_Brief_:
Write out, word for word, only the lines from the one with "what function does?" to the end of the data below.
**** Data for processing
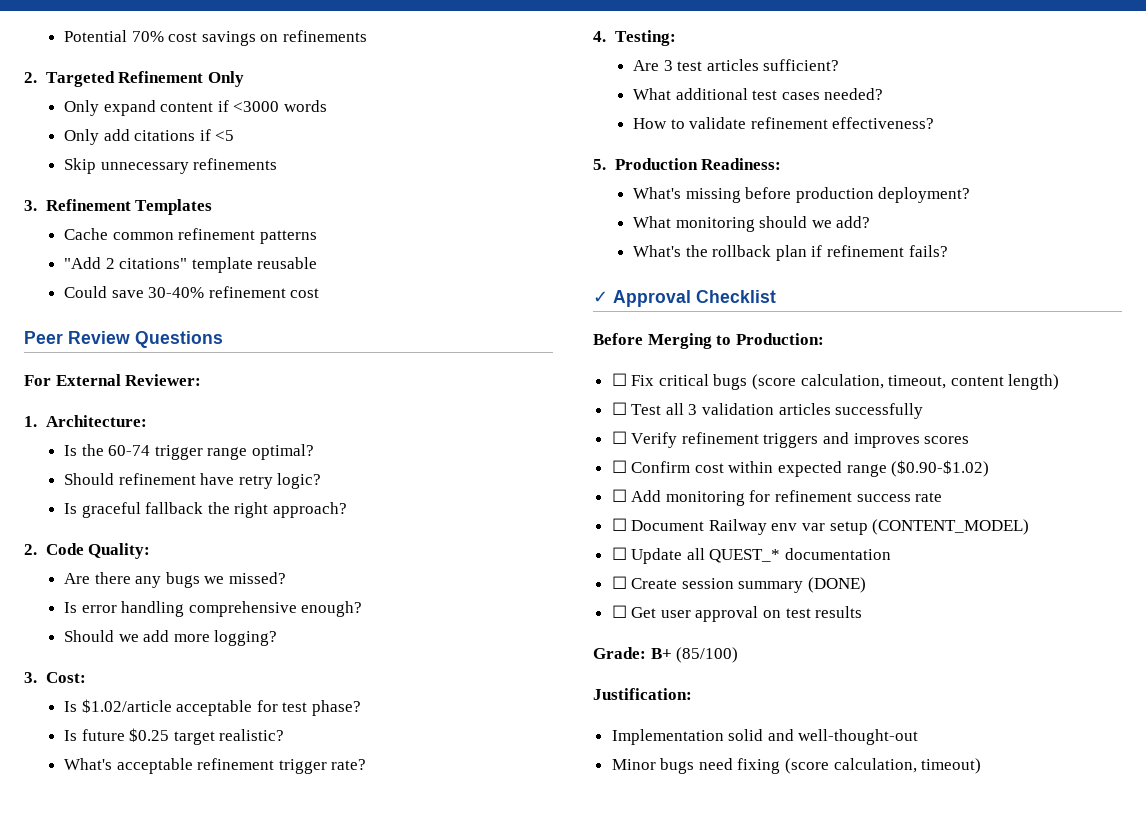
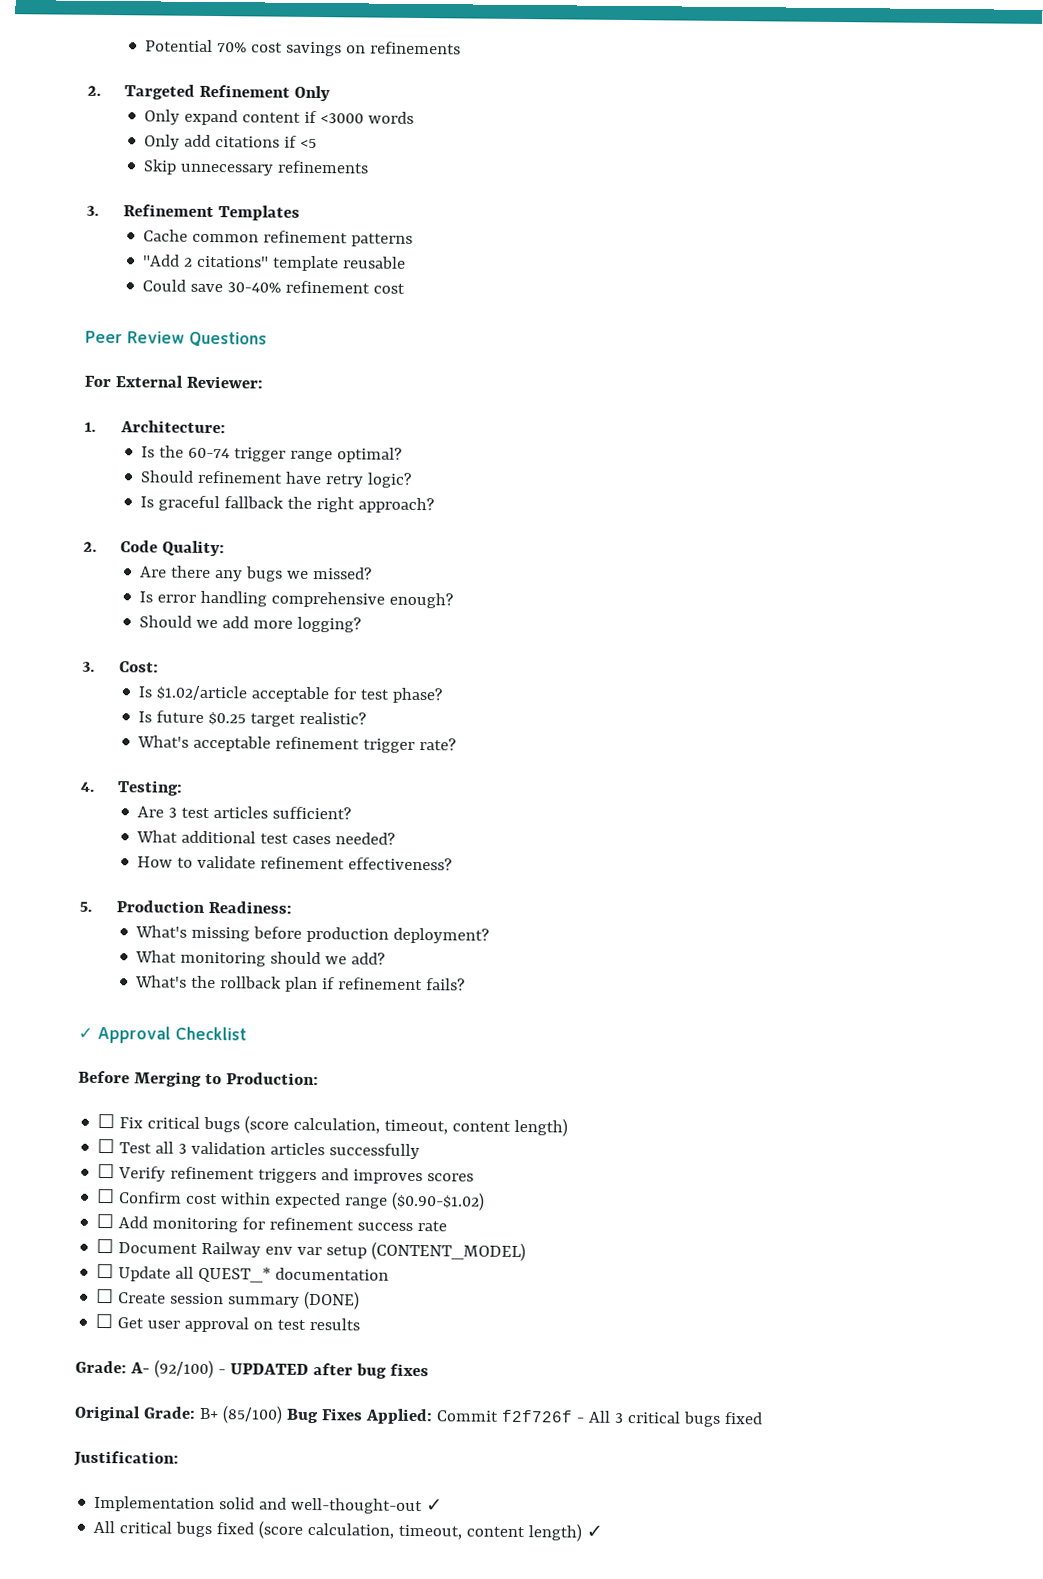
- Grade: B+ (85/100)
+ Grade: A- (92/100) - UPDATED after bug fixes
+ Original Grade: B+ (85/100) Bug Fixes Applied: Commit f2f726f - All 3 critical bugs fixed
- Implementation solid and well-thought-out
- Minor bugs need fixing (score calculation, timeout)
+ Implementation solid and well-thought-out ✓
+ All critical bugs fixed (score calculation, timeout, content length) ✓

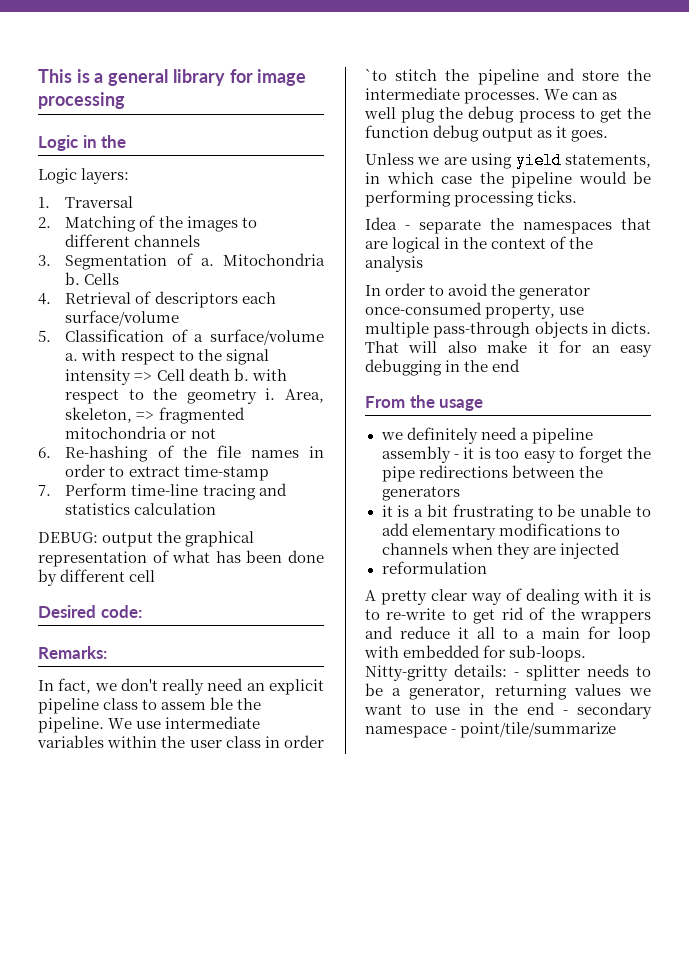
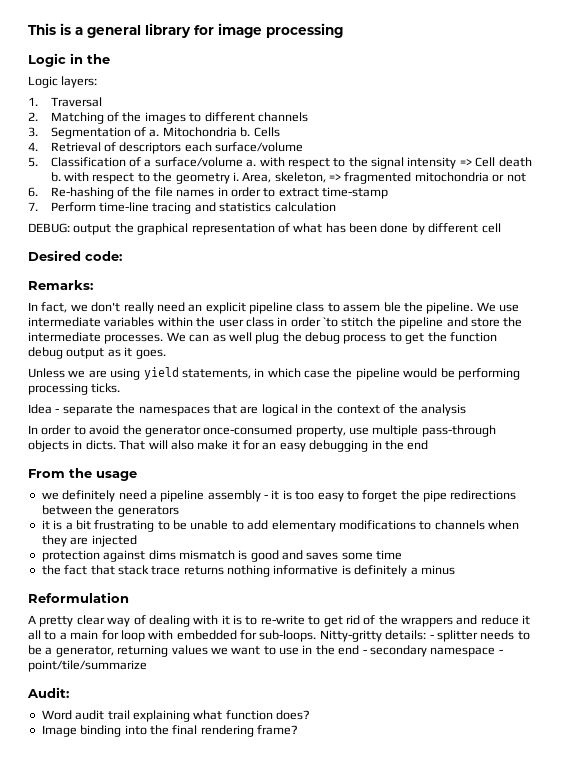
- reformulation
+ protection against dims mismatch is good and saves some time
+ the fact that stack trace returns nothing informative is definitely a minus
+ Reformulation
+ Audit:
+ Word audit trail explaining what function does?
+ Image binding into the final rendering frame?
********
_Response to the task_:
+ Word audit trail explaining what function does?
+ Image binding into the final rendering frame?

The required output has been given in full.